-- RECORDS SHOWN follows --

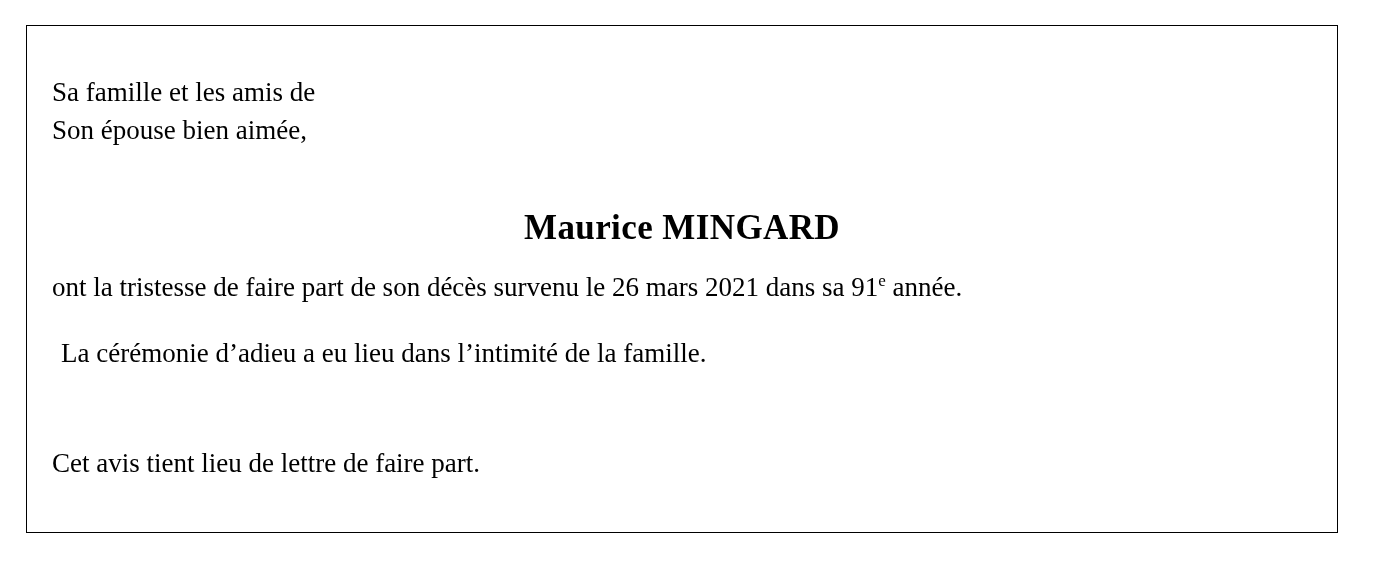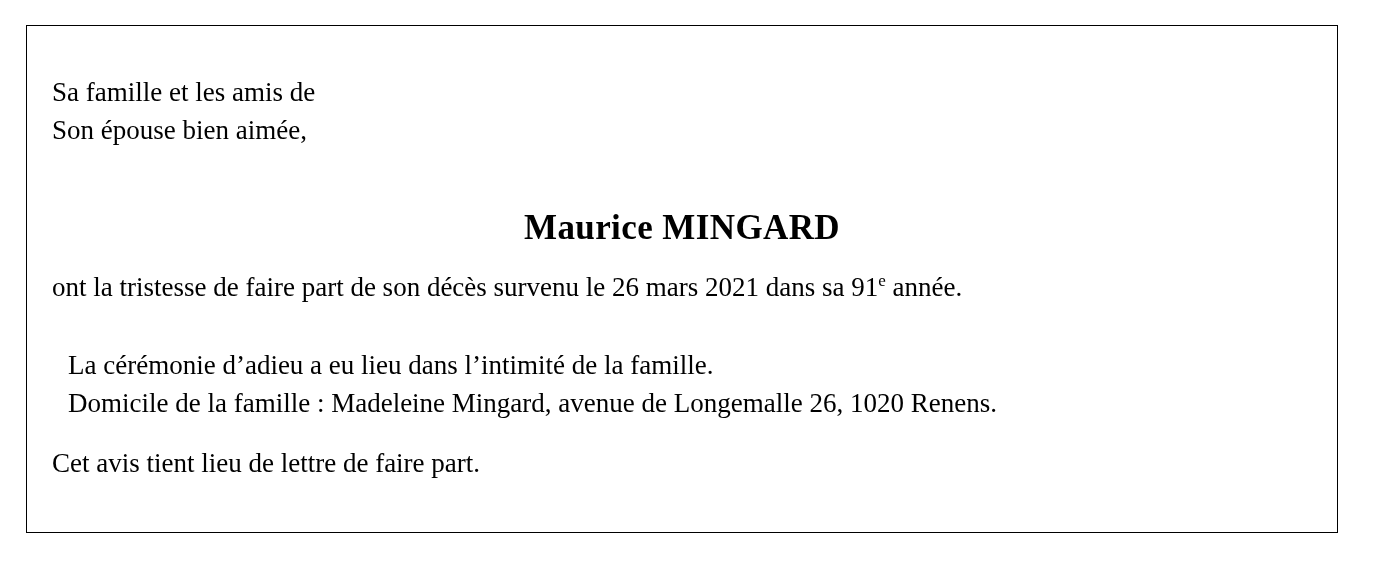--- a/index.html
+++ b/index.html
@@ -62,23 +62,22 @@
     font-size: 27px;
     line-height: 38px;
   }
   .announce sup {
     font-size: 17px;
     vertical-align: super;
     line-height: 0;
   }
   .details {
     position: absolute;
-    left: 16px;
+    left: 9px;
     top: 308px;
-    margin-top: 12px;
   }
   .closing {
     position: absolute;
     left: 0;
     right: 0;
     top: 418px;
     text-align: left;
     font-size: 27px;
     line-height: 38px;
   }
@@ -97,19 +96,18 @@
     <div class="name-block">
       <div class="name">Maurice MINGARD</div>
     </div>
 
     <div class="announce">
       <span>ont la tristesse de faire part de son décès survenu le 26 mars 2021 dans sa 91</span><sup>e</sup><span> année.</span>
     </div>
 
     <div class="details">
       <div class="line">La cérémonie d’adieu a eu lieu dans l’intimité de la famille.</div>
-      <div class="line">Domicile de la famille : Madeleine Mingard, avenue de Longemalle 26, 1020 Renens.</div>
     </div>
 
     <div class="closing">Cet avis tient lieu de lettre de faire part.</div>
 
   </div>
 </div>
 
 </body></html>

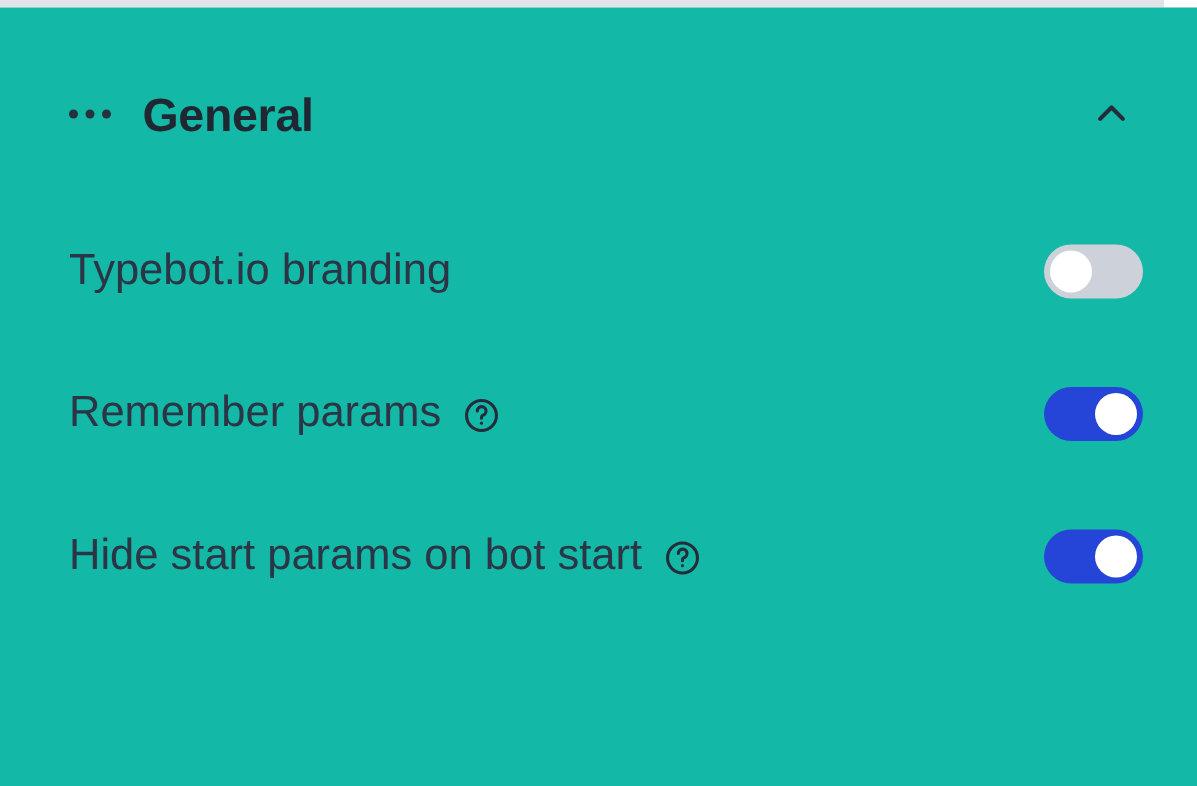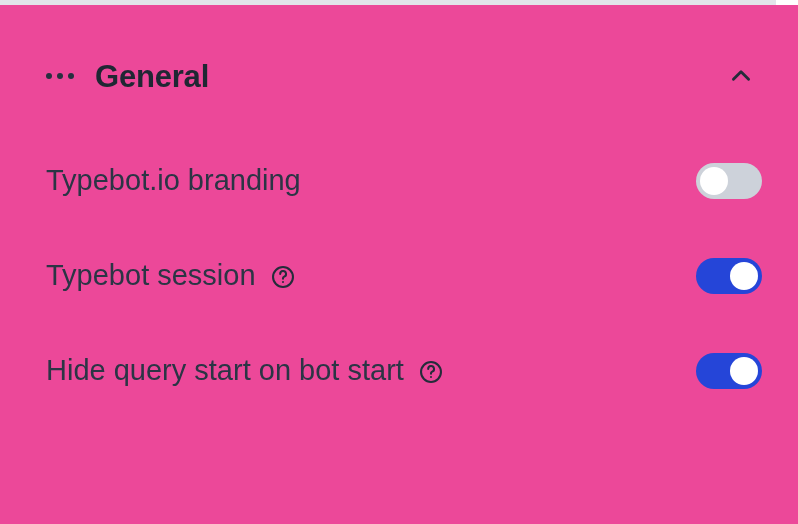--- a/index.html
+++ b/index.html
@@ -25,21 +25,21 @@
     height: 5px;
     background: #e2e4ea;
   }
 
   .panel {
     position: absolute;
     top: 5px;
     left: 0;
     width: 798px;
     height: 519px;
-    background: #ec4899;
+    background: #14b8a6;
     box-sizing: border-box;
   }
 
   
   .section-header {
     position: absolute;
     top: 40px;
     left: 0;
     width: 798px;
     height: 62px;
@@ -182,37 +182,37 @@
         <span class="row-label">Typebot.io branding</span>
       </div>
       <div class="switch">
         <span class="knob"></span>
       </div>
     </div>
 
 
     <div class="setting-row">
       <div class="row-label-wrap">
-        <span class="row-label">Typebot session</span>
+        <span class="row-label">Remember params</span>
         <span class="help-icon">
           <svg width="26" height="26" viewBox="0 0 24 24" fill="none" stroke="#242c3a" stroke-width="1.9" stroke-linecap="round" stroke-linejoin="round">
             <circle cx="12" cy="12" r="9.2"></circle>
             <path d="M9.4 9.2a2.7 2.7 0 1 1 3.5 2.6c-.6.2-.9.8-.9 1.4v.5"></path>
             <circle cx="12" cy="16.7" r="0.95" fill="#242c3a" stroke="none"></circle>
           </svg>
         </span>
       </div>
       <div class="switch on">
         <span class="knob"></span>
       </div>
     </div>
 
     <div class="setting-row">
       <div class="row-label-wrap">
-        <span class="row-label">Hide query start on bot start</span>
+        <span class="row-label">Hide start params on bot start</span>
         <span class="help-icon">
           <svg width="26" height="26" viewBox="0 0 24 24" fill="none" stroke="#242c3a" stroke-width="1.9" stroke-linecap="round" stroke-linejoin="round">
             <circle cx="12" cy="12" r="9.2"></circle>
             <path d="M9.4 9.2a2.7 2.7 0 1 1 3.5 2.6c-.6.2-.9.8-.9 1.4v.5"></path>
             <circle cx="12" cy="16.7" r="0.95" fill="#242c3a" stroke="none"></circle>
           </svg>
         </span>
       </div>
       <div class="switch on">
         <span class="knob"></span>

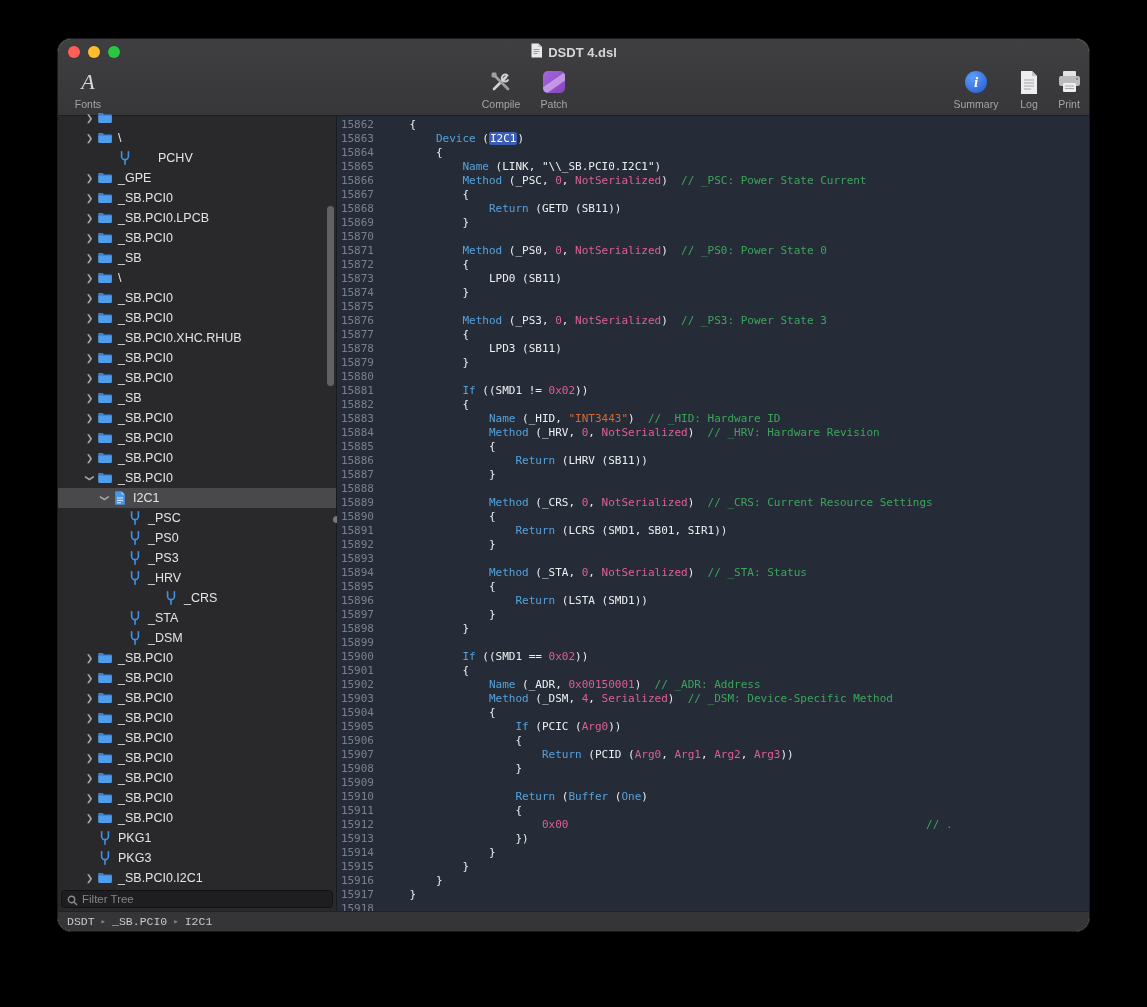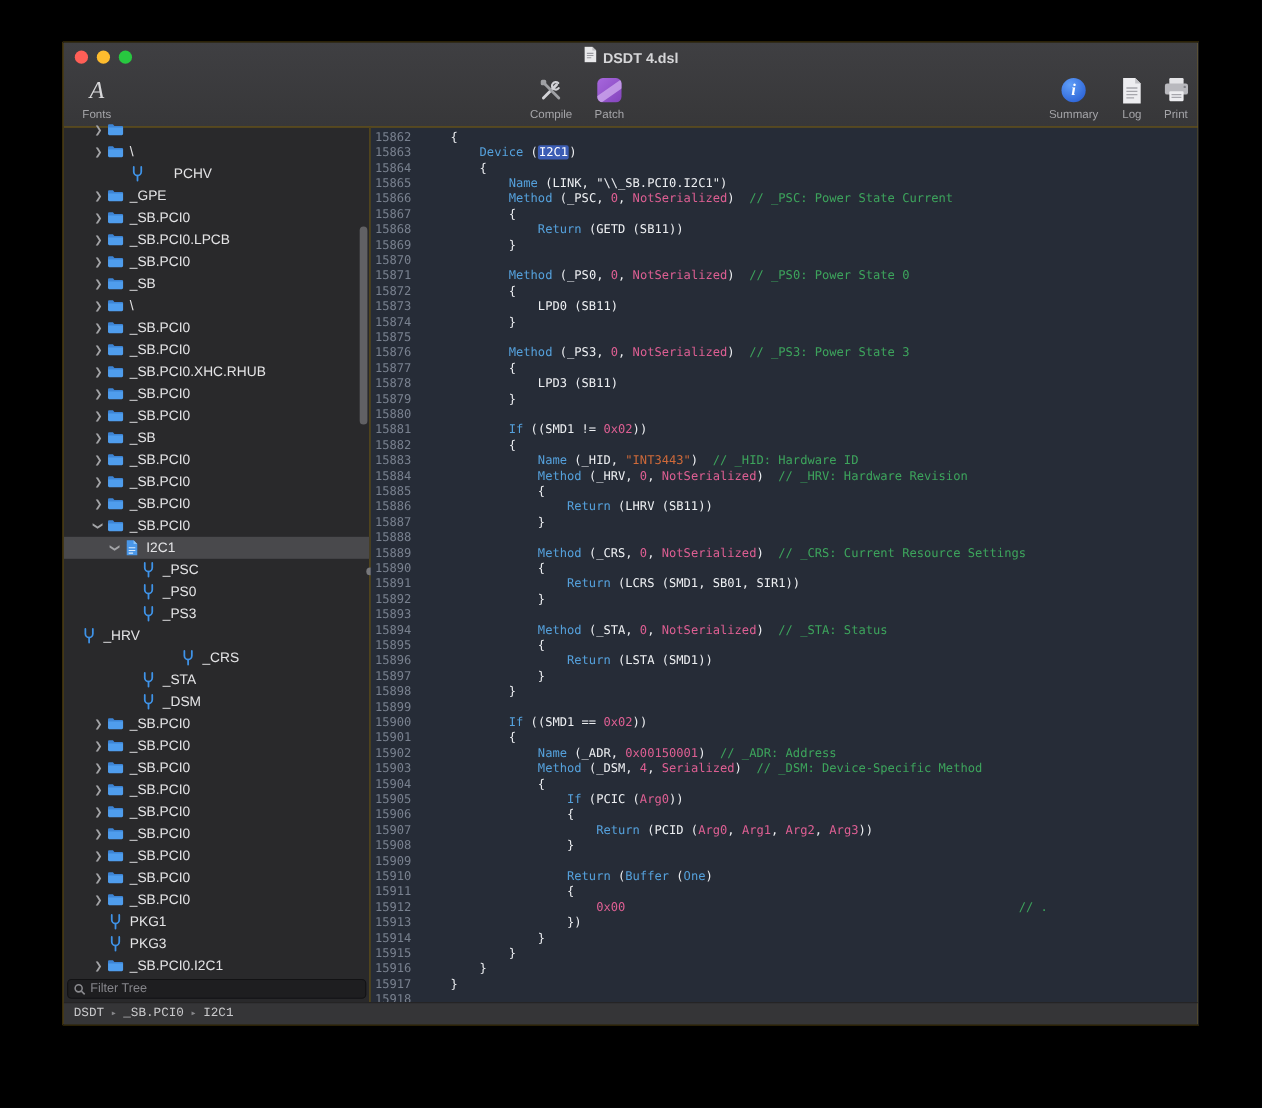--- a/index.html
+++ b/index.html
@@ -1,20 +1,20 @@
 <!DOCTYPE html>
 <html><head>
 <meta charset="utf-8">
 <style>
   * { margin:0; padding:0; box-sizing:border-box; }
   html,body { width:1147px; height:1007px; background:#000; overflow:hidden;
               font-family:"Liberation Sans", sans-serif; }
 
   .window { position:absolute; left:57px; top:38px; width:1033px; height:894px;
-            background:#eab308; border-radius:0; overflow:hidden;
+            background:#bef264; border-radius:14px; overflow:hidden;
             box-shadow:0 22px 60px rgba(0,0,0,.6); border:1px solid #1c1c1e;
             display:flex; flex-direction:column; }
 
   
   .chrome { height:77px; flex:none; background:linear-gradient(#3f3f42,#373739);
             border-bottom:1px solid #1f1f21; position:relative; }
   .titlebar { height:26px; position:relative; display:flex; align-items:center; justify-content:center; }
   .lights { position:absolute; left:10px; top:7px; display:flex; gap:8px; }
   .light { width:12px; height:12px; border-radius:50%; }
   .light.red { background:#ff5f57; } .light.yellow { background:#febc2e; } .light.green { background:#28c840; }
@@ -387,21 +387,21 @@
           <div class="trow" style="padding-left: 54px;">
             <span class="chev"></span>
             <span class="ticon">
               <svg width="16" height="16" viewBox="0 0 16 16" fill="none" stroke="#3f93e8" stroke-width="1.6" stroke-linecap="round">
                 <path d="M4.6 1.8v4.4a3.4 3.4 0 0 0 6.8 0V1.8"></path>
                 <path d="M8 9.6v4.6"></path>
               </svg>
             </span>
             <span>_PS3</span>
           </div>
-          <div class="trow" style="">
+          <div class="trow" style="padding-left: 54px;">
             <span class="chev"></span>
             <span class="ticon">
               <svg width="16" height="16" viewBox="0 0 16 16" fill="none" stroke="#3f93e8" stroke-width="1.6" stroke-linecap="round">
                 <path d="M4.6 1.8v4.4a3.4 3.4 0 0 0 6.8 0V1.8"></path>
                 <path d="M8 9.6v4.6"></path>
               </svg>
             </span>
             <span>_HRV</span>
           </div>
           <div class="trow" style="padding-left: 54px; margin-left: 36px;">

-- RECORDS SHOWN concluded --

** INSTRUCTIONS TO FOLLOW **
Tally the lines of the listing in which the word "Typebot" occurs, and state the total alone.

** TASK ANSWER **
2